When planning a scuba diving trip to Malta, it is essential to acquaint yourself with the local laws and regulations to ensure a safe and lawful experience. Malta, renowned for its clear waters and rich underwater heritage, is governed by strict regulations to protect its marine ecosystem. Divers must be certified by a recognized organization and are expected to carry their certification card and logbook at all times. It is illegal to remove any historical artifacts or marine life from the dive sites, many of which are protected wrecks and reefs. Spearfishing is heavily regulated, and in some areas, it is completely prohibited. Additionally, diving within the vicinity of Maltese harbors requires permission from the local authorities. It is also important to note that diving insurance is mandatory for all divers in Malta. To avoid penalties and to protect the underwater environment, always dive with a reputable, licensed dive center that is familiar with the latest local regulations and no-go zones.

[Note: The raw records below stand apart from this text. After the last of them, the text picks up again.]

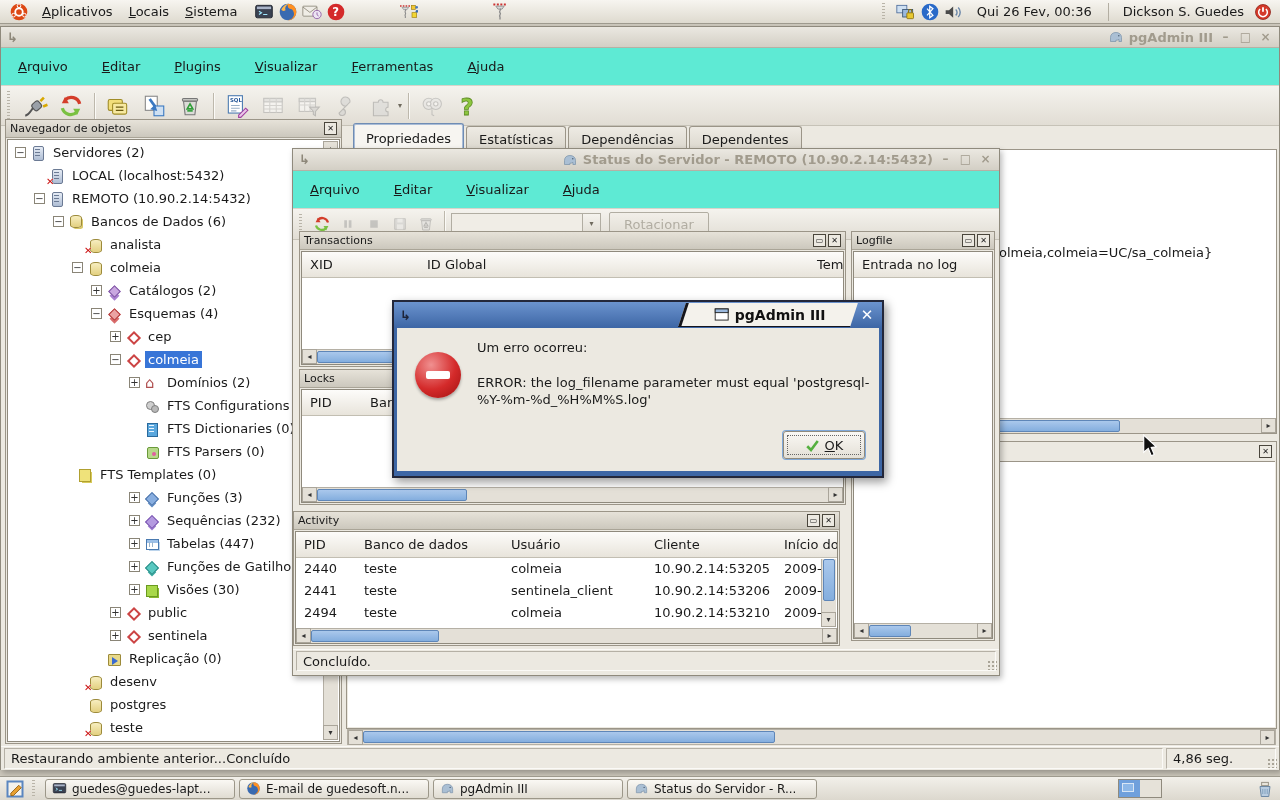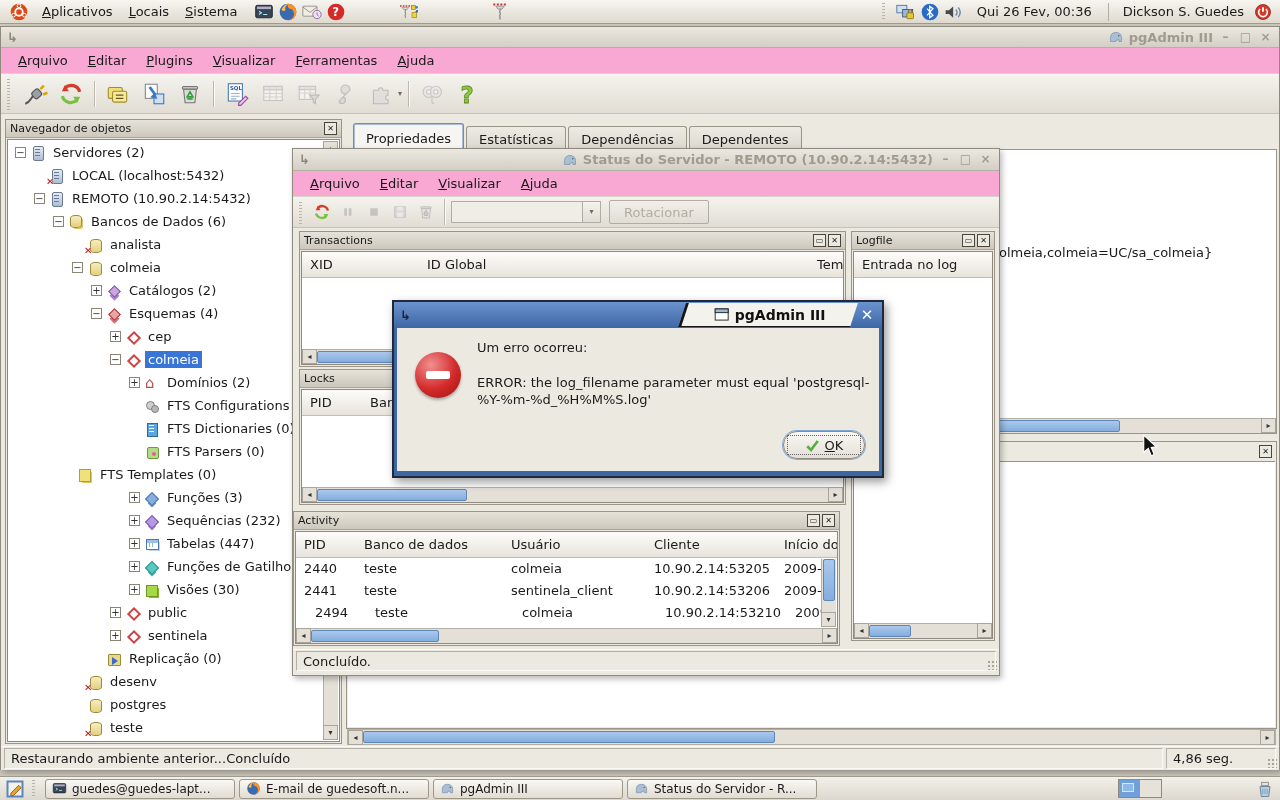--- a/index.html
+++ b/index.html
@@ -13,7 +13,7 @@
 .title-cluster{margin-left:auto;display:flex;align-items:center;gap:5px}
 .title-inactive{color:#a19b8d;font-weight:bold;font-size:13px;white-space:nowrap}
 .winbtn{color:#a19b8d;font-weight:bold;font-size:12px;width:15px;text-align:center;line-height:15px;cursor:default}
-.menubar{height:26px;display:flex;align-items:center;gap:2px;padding:0 8px;background:#f9a8d4;border-bottom:1px solid #d8d4ca}
+.menubar{height:38px;display:flex;align-items:center;gap:16px;padding:0 8px;background:#5eead4;border-bottom:1px solid #d8d4ca}
 .mi{display:inline-block;padding:3px 9px}
 .mi::first-letter{text-decoration:underline}
 .toolbar{display:flex;align-items:center;gap:2px;background:linear-gradient(#f5f3ee,#e1ddd4);border-bottom:1px solid #c6c2b7;padding:0 4px}

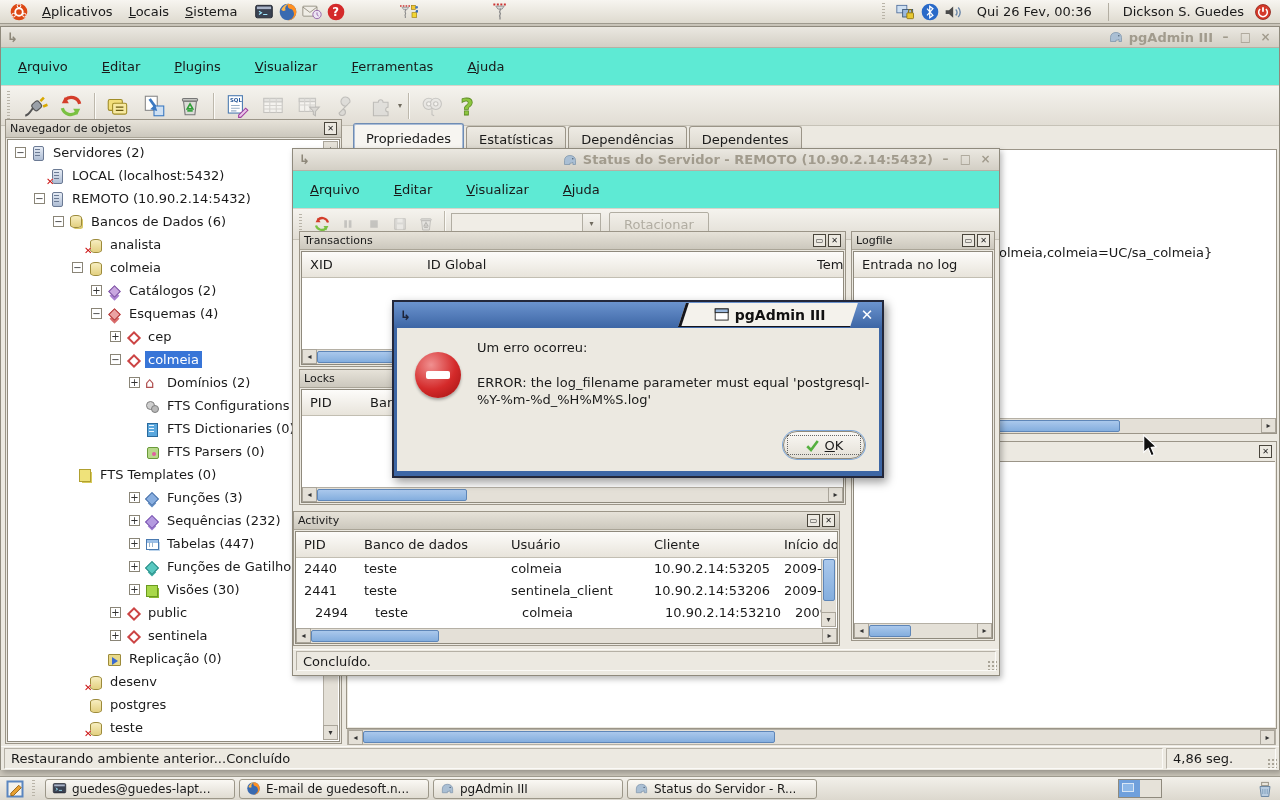--- a/index.html
+++ b/index.html
@@ -82,7 +82,7 @@
 .dbody{position:absolute;left:3px;right:3px;top:26px;bottom:5px;background:#ece9e1}
 .erricon{position:absolute;left:18px;top:24px;width:46px;height:46px;border-radius:50%;background:radial-gradient(circle at 35% 28%,#f09090,#d42a2a 55%,#9e1010);box-shadow:0 2px 3px rgba(0,0,0,.3)}
 .erricon::after{content:"";position:absolute;left:11px;top:19px;width:24px;height:8px;background:#fff;border-radius:2px}
-.okbtn{position:absolute;right:14px;bottom:12px;width:82px;height:28px;background:linear-gradient(#faf8f4,#e4e0d7);border:1px solid #8f8a7d;border-radius:14px;box-shadow:0 0 0 1px #7fa8d9;display:flex;align-items:center;justify-content:center;gap:5px}
+.okbtn{position:absolute;right:14px;bottom:12px;width:82px;height:28px;background:linear-gradient(#faf8f4,#e4e0d7);border:1px solid #8f8a7d;border-radius:3px;box-shadow:0 0 0 1px #7fa8d9;display:flex;align-items:center;justify-content:center;gap:5px}
 .okbtn .focusring{position:absolute;inset:3px;border:1px dotted #666}
 .oklabel{display:inline-block;font-size:13px}
 .oklabel::first-letter{text-decoration:underline}

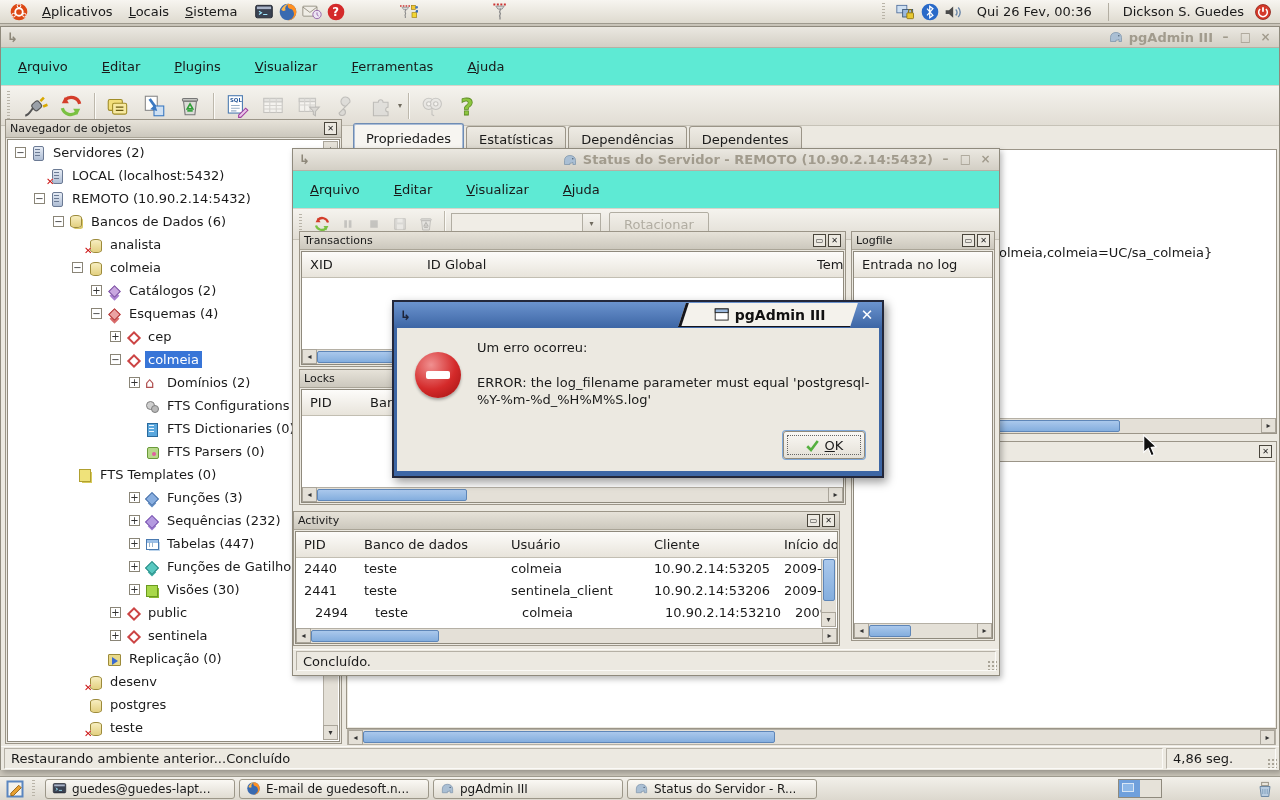--- a/index.html
+++ b/index.html
@@ -583,7 +583,7 @@
             <span class="acell" style="left: 358px;">10.90.2.14:53206</span>
             <span class="acell" style="left: 488px;">2009-</span>
           </div>
-          <div class="arow" style="top: 44px; margin-left: 11px;">
+          <div class="arow" style="top: 44px;">
             <span class="acell" style="left: 8px;">2494</span>
             <span class="acell" style="left: 68px;">teste</span>
             <span class="acell" style="left: 215px;">colmeia</span>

When diving in the crystal-clear waters of Malta, safety should be your paramount concern. Always dive within your certification limits and ensure that you’re familiar with the use of your equipment. It’s crucial to perform a thorough pre-dive safety check with your buddy and to establish clear communication signals. Malta’s strong currents and deep wrecks demand respect; thus, it’s advisable to dive with a local guide who knows the sites intimately. Stay hydrated, avoid alcohol before dives, and allow ample time between your last dive and any flights to prevent decompression sickness. In case of an emergency, you should be aware of the location of the nearest hyperbaric chamber, which is at Mater Dei Hospital (+356 2545 0000), and keep local emergency numbers, such as 112, readily accessible. Additionally, ensure that your dive operator has a direct line to the nearest coastguard station and that you have appropriate dive insurance that covers emergency medical treatment and evacuation. Remember, the key to a memorable diving experience in Malta is a commitment to safety above and below the surface.



When planning a scuba diving trip to the enchanting waters of Malta, it is crucial to consider your health and travel insurance coverage. Malta, with its clear blue seas and rich underwater heritage, offers divers a plethora of sites, including WWII wrecks and natural reefs. However, diving always carries inherent risks, and access to medical care on the islands, while generally good, can be costly for tourists in the event of an accident. Ensure that your travel insurance policy includes comprehensive coverage for scuba diving activities, specifically at the depths you plan to explore. Check that it covers hyperbaric treatment, as Malta has several recompression chambers, but treatment is expensive. Additionally, verify that your policy includes medical evacuation and repatriation, should you require specialized care back home. It’s also wise to carry your insurance details and emergency contact information with you at all times. By securing the right insurance, you can dive into Malta’s underwater marvels with peace of mind, knowing you’re well-protected against unforeseen circumstances.